Meu relato é de 2020, o ano apocalíptico.

Travei guerras comigo enquanto, trancado no quarto, questionava a pressão do tempo sobre meu corpo pregado na cadeira. Isolei-me por inteiro. Queria dividir conflitos reais com outros corpos, mas só tive o impacto das horas sobre em uma abstração sem fim… confusões mentais. Tenho facilidade em expressar recuos em relação à vida e talvez fosse essa minha maior arma contra as políticas de distanciamento. Sei me retrair até virar do avesso e alcançar graus negativos de autognose vegetativa.
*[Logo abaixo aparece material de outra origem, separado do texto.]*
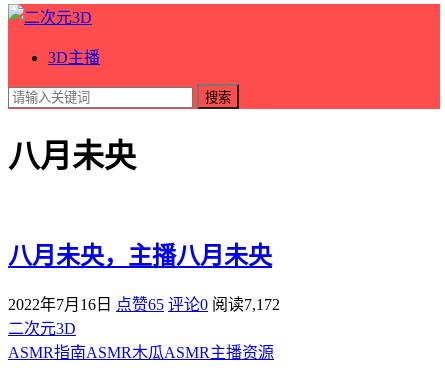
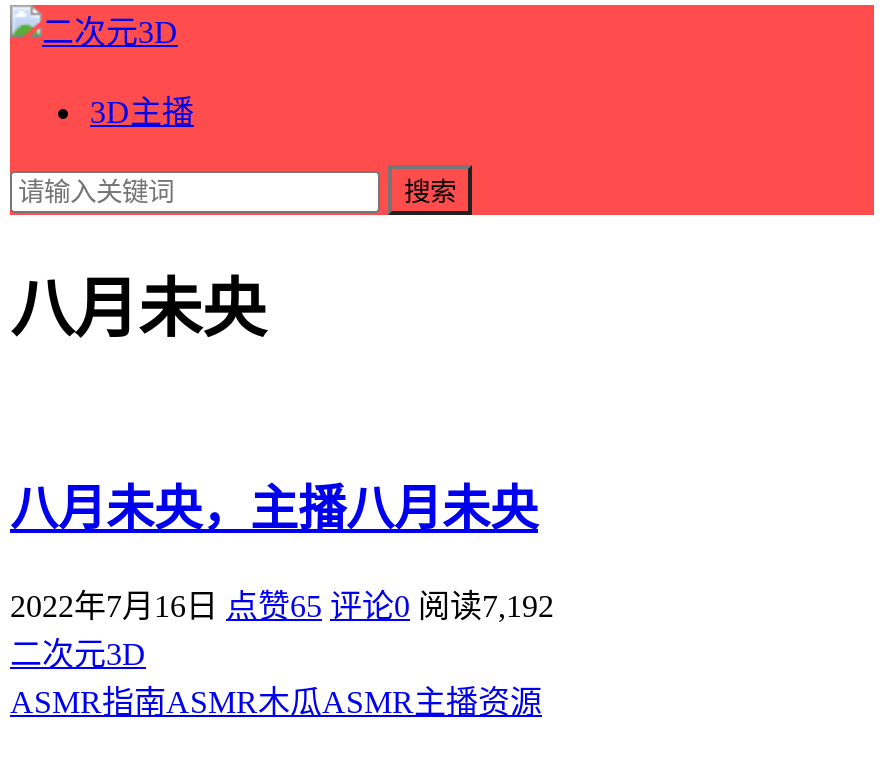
- 2022年7月16日点赞65 评论0 阅读7,172
+ 2022年7月16日点赞65 评论0 阅读7,192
Quis fazer do isolamento meu laboratório em que eu experimentava os sabores mais neutros tentando extrair sabor. Fiz planners, me compactei, criei bibliografias para o amanhã, colidi com fantasmas e descobri que os poderes mais angustiantes são aqueles vinculados ao amor – aqueles que estão próximos são as figuras que mais nos afetam e dissimulam nosso estar totalmente no mundo. Às vezes a vida é frígida e os convívios são tóxicos.

Refleti sobre o que disse Sloterdijk sobre os esquemas esféricos – os nascidos precisam de bolhas para intimizar-se no mundo e estar dentro dele. Assim como Juliano Pessanha me sinto um desses que, por estar jogado no mundo, sente-se estranho, não-acolhido, desabitado, um nascido para fora da bolha. Meus mediadores falharam em algum momento e minha identidade foi abolida.

Vivi num vir a ser patológico que não sabia mais estar diante outros sujeitos. Me agarrei em suplências, as únicas formas que suportavam simbolicamente minha estadia – a música e o cinema.

Virei um mergulhador que adentrava mundos e em empossava metáforas que só os alto-falantes e as alegorias possibilitavam.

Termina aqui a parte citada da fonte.